* [YOUR GOAL]: Look through the data below and output, unchanged, every line from the one holding "18px -> 10px" through the one holding "padding: 12px 4px", inclusive. Skip the pictures.

* [DATA PROVIDED]:
----

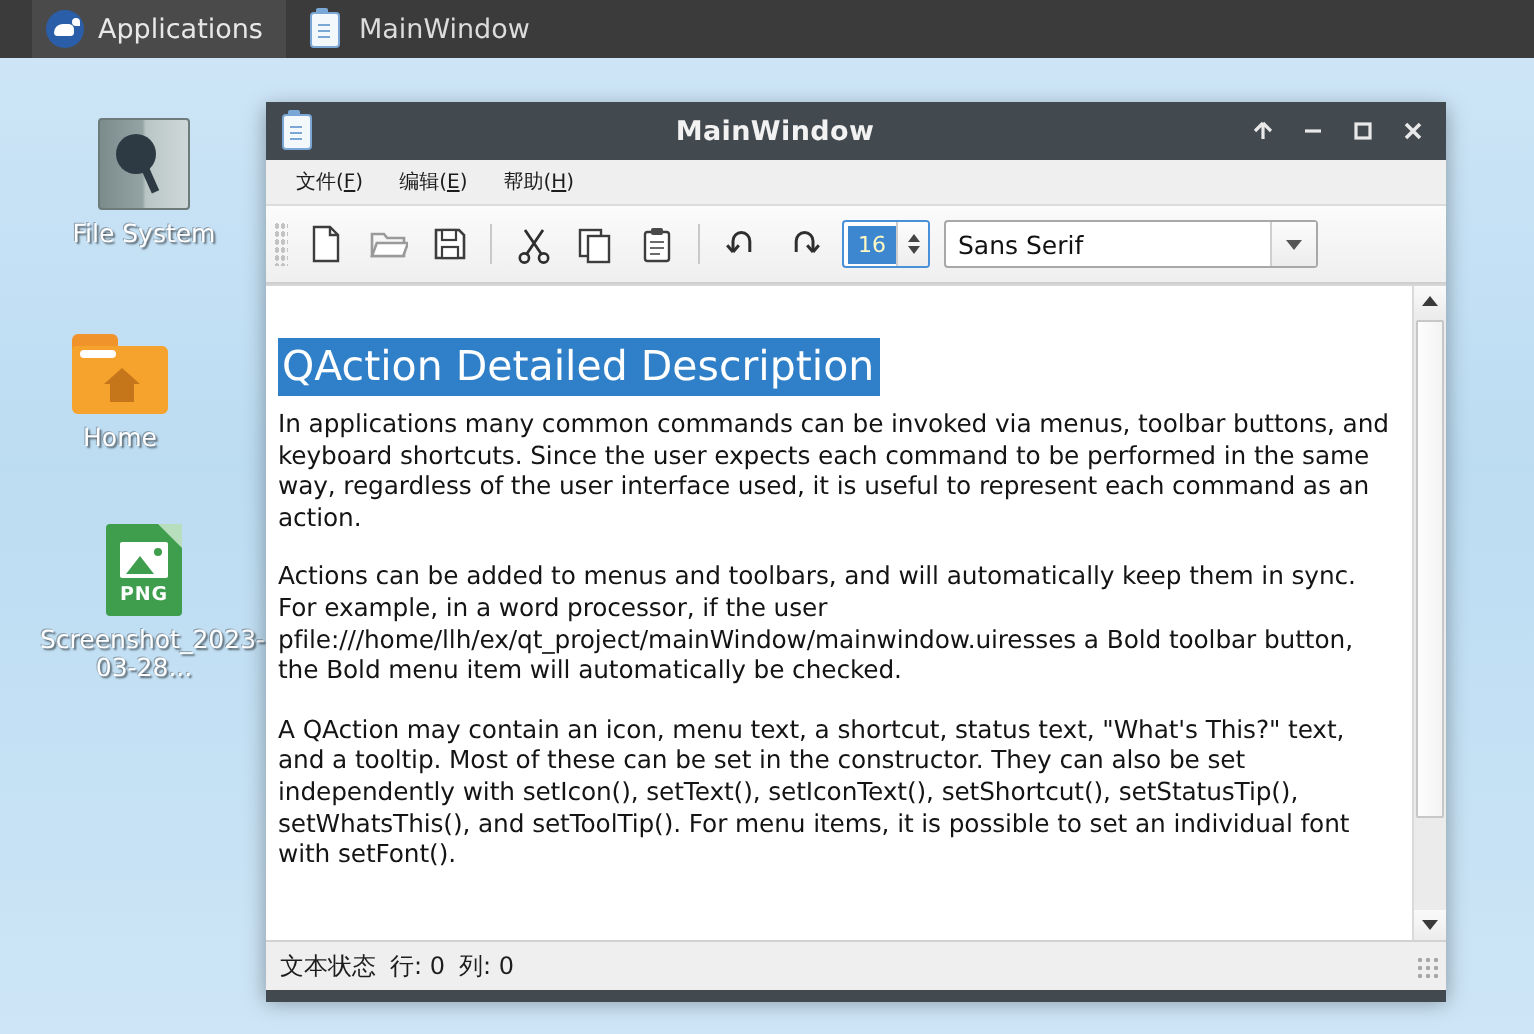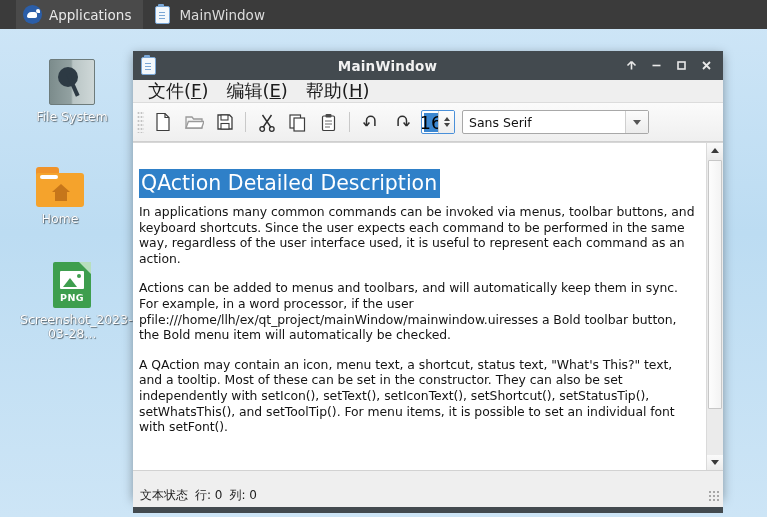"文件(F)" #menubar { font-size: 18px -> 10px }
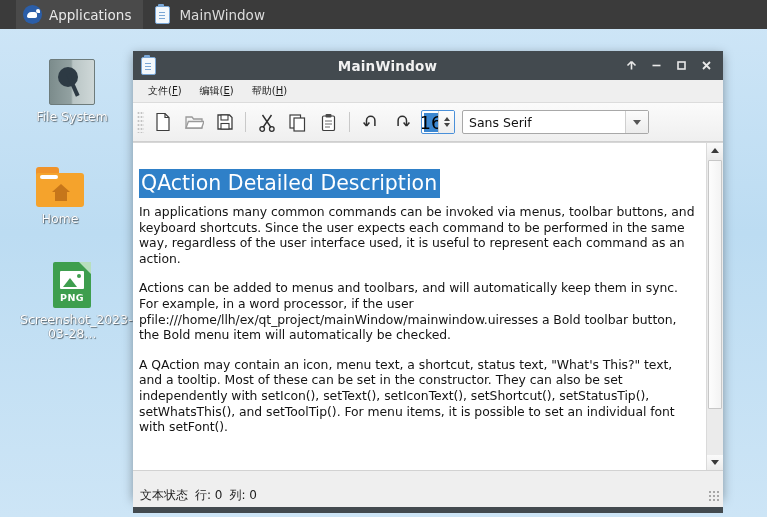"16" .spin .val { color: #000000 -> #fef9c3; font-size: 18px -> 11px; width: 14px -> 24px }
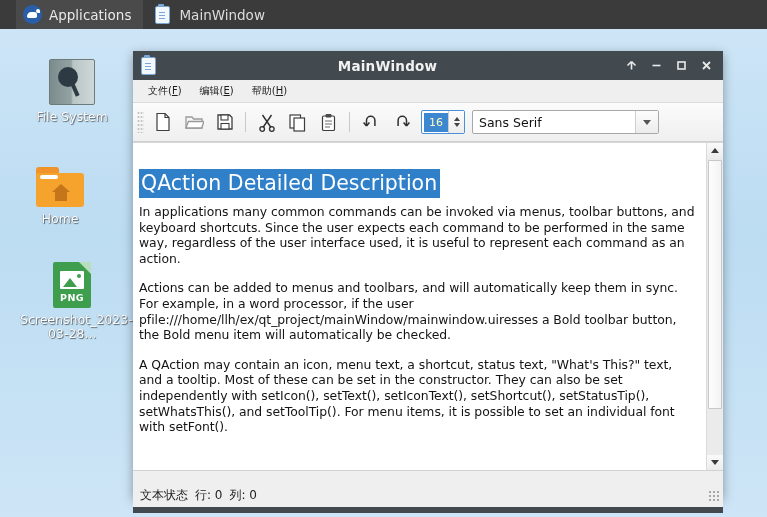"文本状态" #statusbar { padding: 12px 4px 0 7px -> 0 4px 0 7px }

----

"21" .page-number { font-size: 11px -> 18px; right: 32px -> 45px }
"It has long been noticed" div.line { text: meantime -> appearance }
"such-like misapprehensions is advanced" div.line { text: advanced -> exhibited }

----

* [RESULT FOR THIS EXERCISE]:
"文件(F)" #menubar { font-size: 18px -> 10px }
"16" .spin .val { color: #000000 -> #fef9c3; font-size: 18px -> 11px; width: 14px -> 24px }
"文本状态" #statusbar { padding: 12px 4px 0 7px -> 0 4px 0 7px }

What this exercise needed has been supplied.